Bir adam traktör lastiğinden yaptığı bir botla ırmakta ağını seriyor, ırmak balıkları durumu uzaktan ilgiyle gözetiyor. Kimileri zaman zaman sudan fırlayarak umut dağıtıyor. Ağ toplanıyor, çocukların ilk nafakası bir kaç balıkla oluşuyor. Az ama gün daha uzun, morarmış eller, ayaklarda umut bitmez. Demiryolu köprüsünü geçtiniz, banliyö trenide işte geçiyor, bir çekici, kırk vagon, kompartumanlarda bir kaç sarılı baş. Karayolu köprüsü altındasınız, mevsim kış ama bir kaç pembe çiçek, doğadaki görkemin ilk savaşçıları, direniyorlar, Mimar parkı girişindesiniz, yeşil başlıyor, çimler seyrek ve yalbırtılı, belediyemiz belki yirmi yaşında olan hurka ağaçlarını çaktırmadan buraya taşımış ve dikmiş, hayret hiç de gövdeyle kökler arasında bir sorun yok, yaşıyorlar.

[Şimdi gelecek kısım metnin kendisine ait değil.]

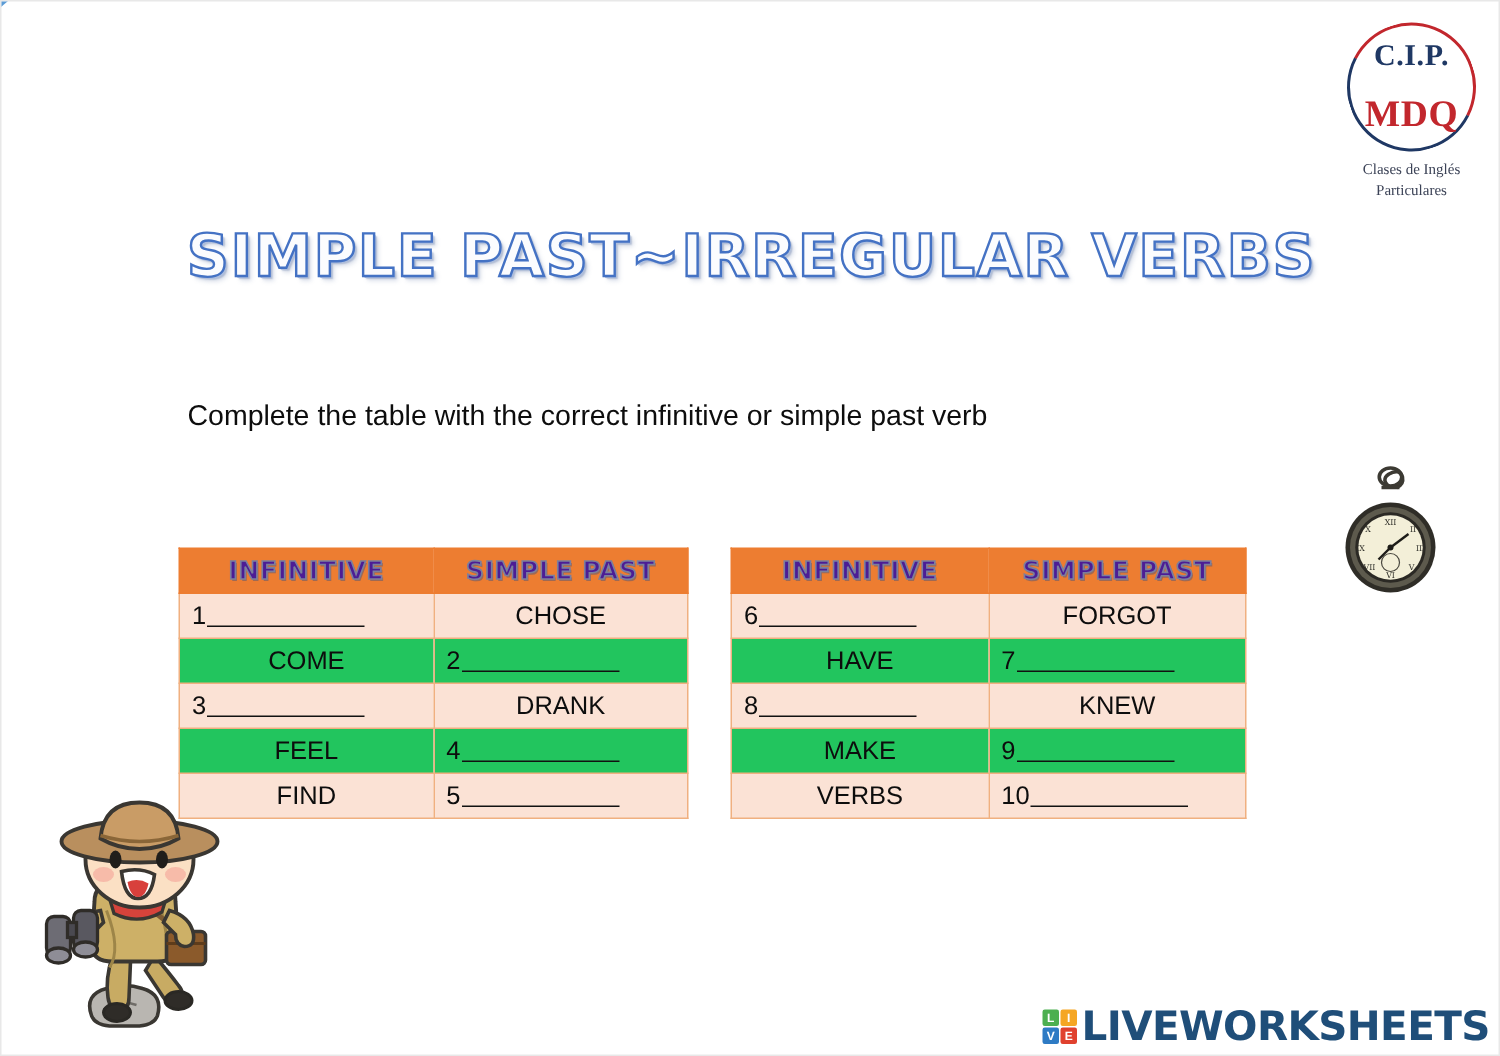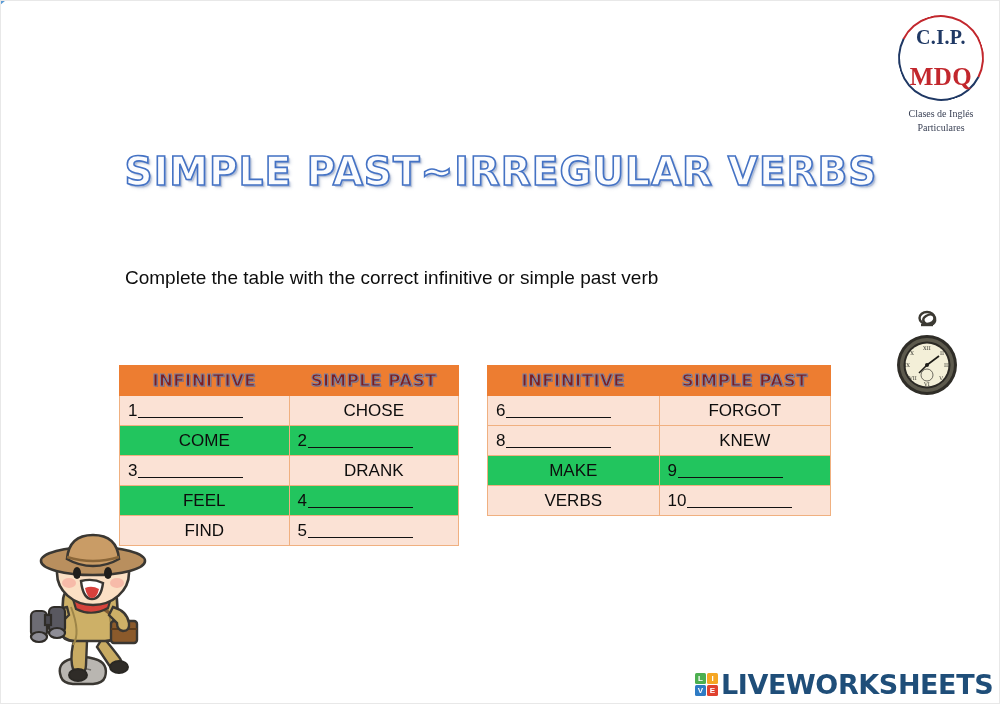"INFINITIVE" .wtable th { color: #7f1d1d -> #4c1d95 }
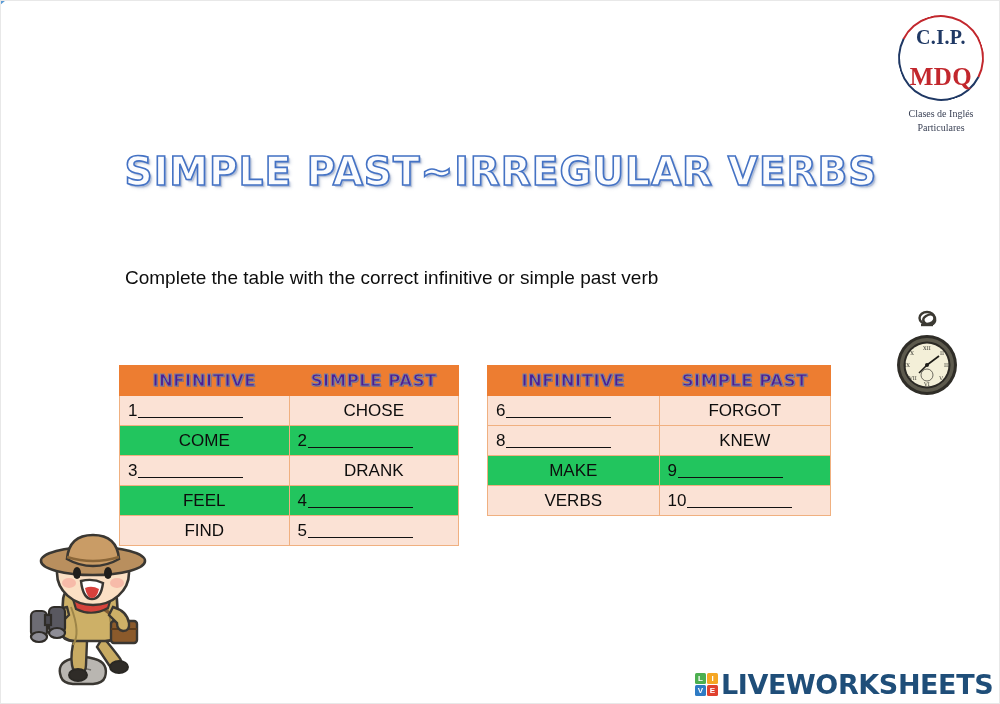"HAVE" tr.even { html: none -> <tr> <td><span>HAVE</span></td> <td><span>7</span><span></span></td> </tr> }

Herhalde bu moral bağlamda bir olay. Yaşlı ardıçlar, selviler epeyce şaşırmış gözüküyorlar, eğri dikilişleri onların şiiriyetini etkilemiş, doğrulmaya kararlılar ama zor olacak..

Alman barajındasınız, Toros’lardan kopan kar suları, dört gözden çağlayarak ırmak yatağını dolduruyorlar, fışkıran beyaz dantel örgüler arasında, güneş de kendi olgusu ile sahnede ebemkuşağı. Regülatör köprüsü üzerinde bir yazı “geçiş tehlikeli ve yasak”, yayalar, bisikletliler, motosikletler gelip geçiyor, bekçi bezgin. İkinci yazı, “elektrik görülmez”. Geçiyorsunuz, Ceyhan ovasına akan kanalın kenarındaki yolu izliyorsunuz, iri yüksek çam ve okalüptüs ağaçları koyu gölgeli dingin. Okalüptüs ağaçları ne kadar da Adanalıya benzer, dalları sarkık, yorgun ve bezgin, ama güçlü.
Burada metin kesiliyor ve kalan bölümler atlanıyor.